### Web page edit records
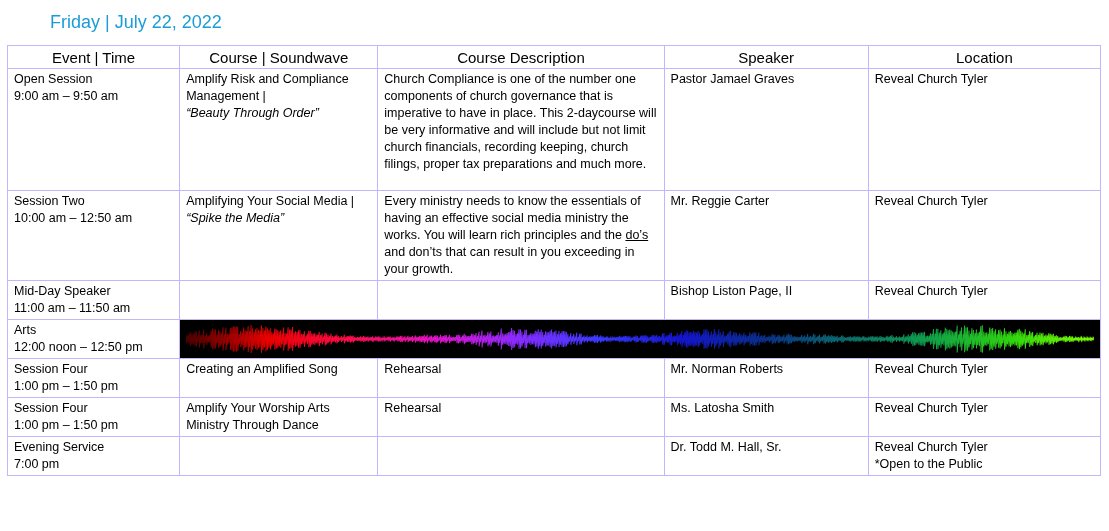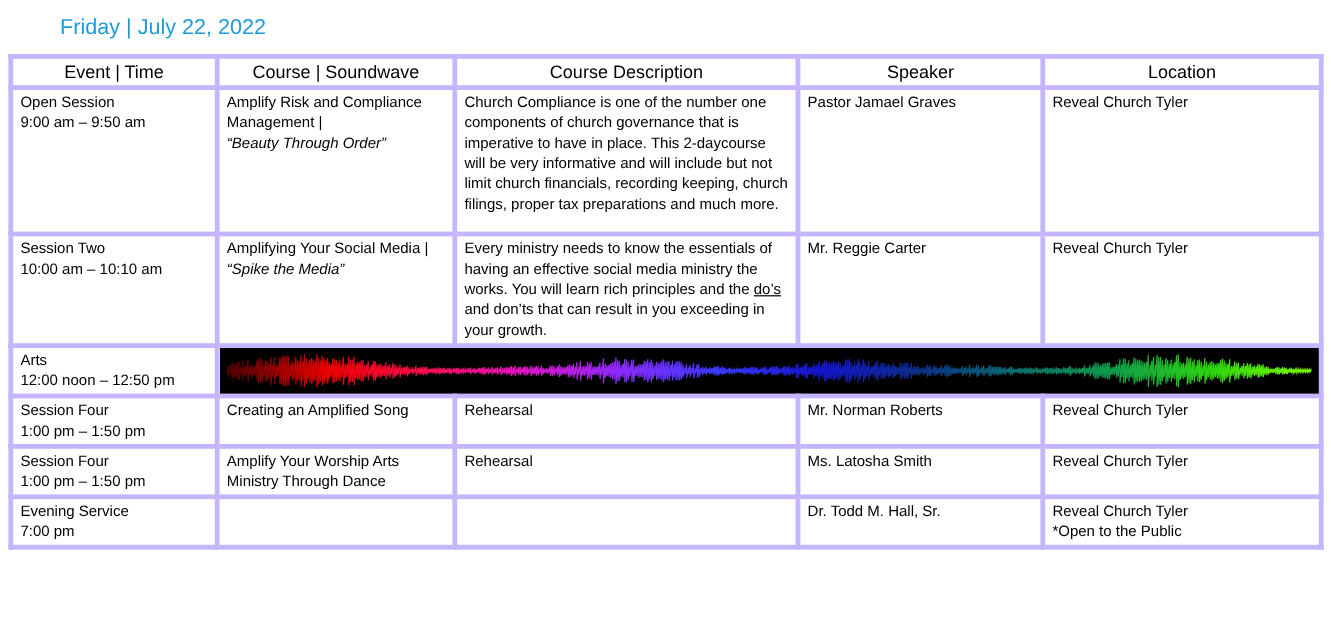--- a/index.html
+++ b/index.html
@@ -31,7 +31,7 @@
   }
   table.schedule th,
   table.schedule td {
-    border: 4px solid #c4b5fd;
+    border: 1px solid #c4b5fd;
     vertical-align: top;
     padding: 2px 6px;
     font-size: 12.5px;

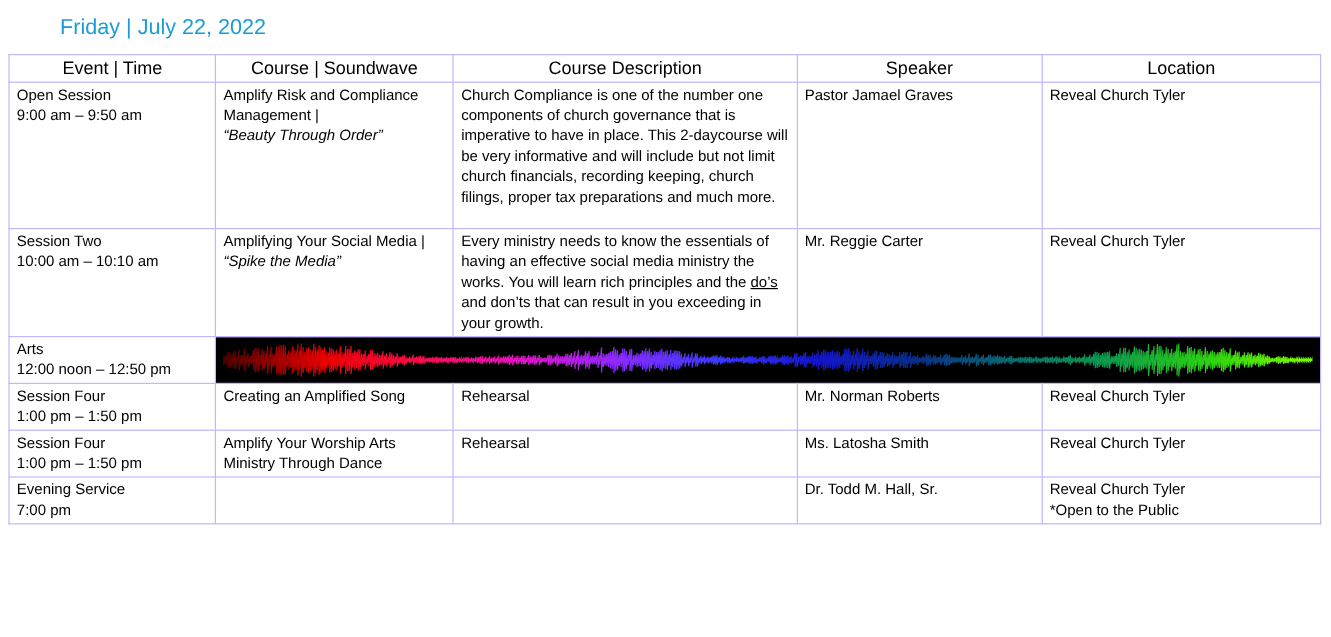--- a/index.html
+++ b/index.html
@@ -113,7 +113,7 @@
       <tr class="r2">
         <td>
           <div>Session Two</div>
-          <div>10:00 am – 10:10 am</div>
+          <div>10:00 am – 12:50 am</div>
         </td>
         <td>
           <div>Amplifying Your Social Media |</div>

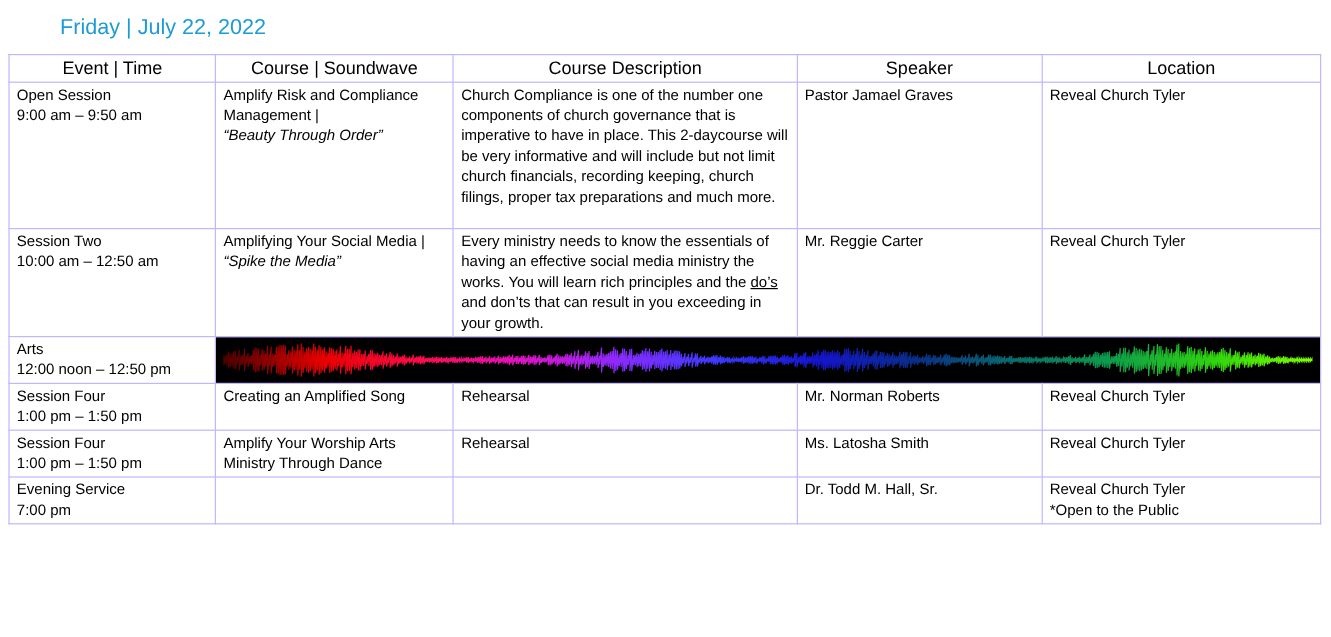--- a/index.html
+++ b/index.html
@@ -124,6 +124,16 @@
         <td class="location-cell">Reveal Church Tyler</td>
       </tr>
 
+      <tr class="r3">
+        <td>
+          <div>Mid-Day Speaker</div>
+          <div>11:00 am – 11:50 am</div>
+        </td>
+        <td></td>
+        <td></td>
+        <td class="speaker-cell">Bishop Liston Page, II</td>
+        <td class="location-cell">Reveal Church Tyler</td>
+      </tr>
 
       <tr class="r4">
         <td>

### Problem requirements
Find the line with "4px solid #c4b5fd;" in the data above, and from there retype each line exactly through the line with "am – 10:10 am</div>", skipping the pictures along the way.

### Answer for this exercise
-    border: 4px solid #c4b5fd;
+    border: 1px solid #c4b5fd;
     vertical-align: top;
     padding: 2px 6px;
     font-size: 12.5px;

--- a/index.html
+++ b/index.html
@@ -113,7 +113,7 @@
       <tr class="r2">
         <td>
           <div>Session Two</div>
-          <div>10:00 am – 10:10 am</div>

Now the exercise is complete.